Records drawn from a dataset:
--------------------------------------------------

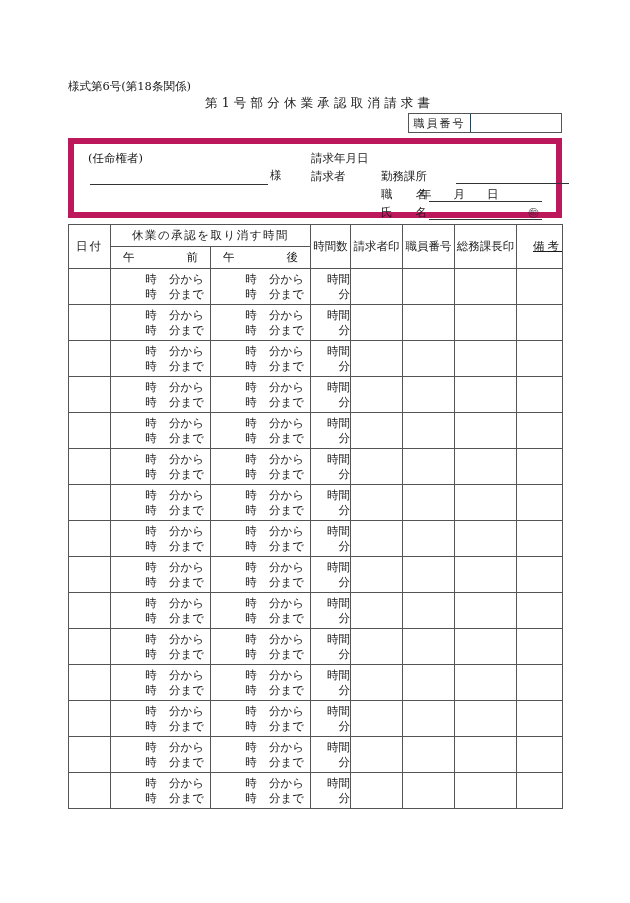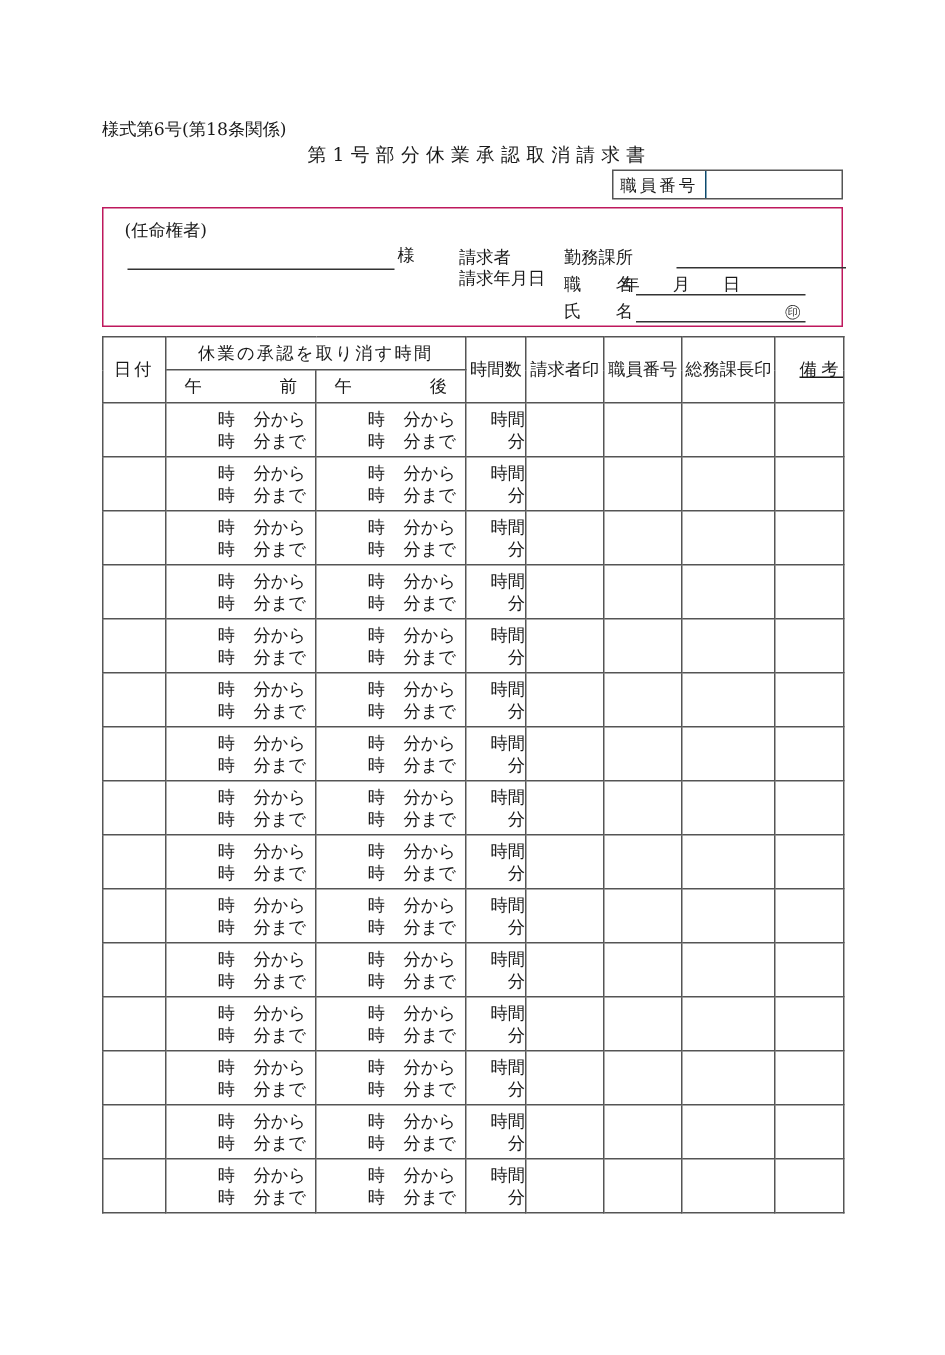--- a/index.html
+++ b/index.html
@@ -73,21 +73,21 @@
     padding-left: 6px;
   }
 
   
   .info-panel {
     position: absolute;
     left: 68px;
     top: 138px;
     width: 494px;
     height: 80px;
-    border: 1px solid #be185d;
+    border: 6px solid #be185d;
     box-sizing: border-box;
   }
 
   .appointer {
     position: absolute;
     left: 14px;
     top: 7px;
     font-size: 11.5px;
     white-space: nowrap;
   }
@@ -117,21 +117,20 @@
   }
   .body-text .indent { padding-left: 12px; }
 
   
   .req-date-label {
     position: absolute;
     left: 237px;
     top: 7px;
     font-size: 11.5px;
     white-space: nowrap;
-    margin-top: 32px;
   }
   .req-date-ymd {
     position: absolute;
     left: 346px;
     top: 7px;
     font-size: 11.5px;
     letter-spacing: 0px;
     white-space: nowrap;
     margin-top: 36px;
   }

--------------------------------------------------

▶ EXERCISE BRIEF
No pictures go in the copy. Set down all the data exactly.

▶ OUTPUT FOR THIS EXERCISE
--- a/index.html
+++ b/index.html
@@ -73,21 +73,21 @@
     padding-left: 6px;
   }
 
   
   .info-panel {
     position: absolute;
     left: 68px;
     top: 138px;
     width: 494px;
     height: 80px;
-    border: 1px solid #be185d;
+    border: 6px solid #be185d;
     box-sizing: border-box;
   }
 
   .appointer {
     position: absolute;
     left: 14px;
     top: 7px;
     font-size: 11.5px;
     white-space: nowrap;
   }
@@ -117,21 +117,20 @@
   }
   .body-text .indent { padding-left: 12px; }
 
   
   .req-date-label {
     position: absolute;
     left: 237px;
     top: 7px;
     font-size: 11.5px;
     white-space: nowrap;
-    margin-top: 32px;
   }
   .req-date-ymd {
     position: absolute;
     left: 346px;
     top: 7px;
     font-size: 11.5px;
     letter-spacing: 0px;
     white-space: nowrap;
     margin-top: 36px;
   }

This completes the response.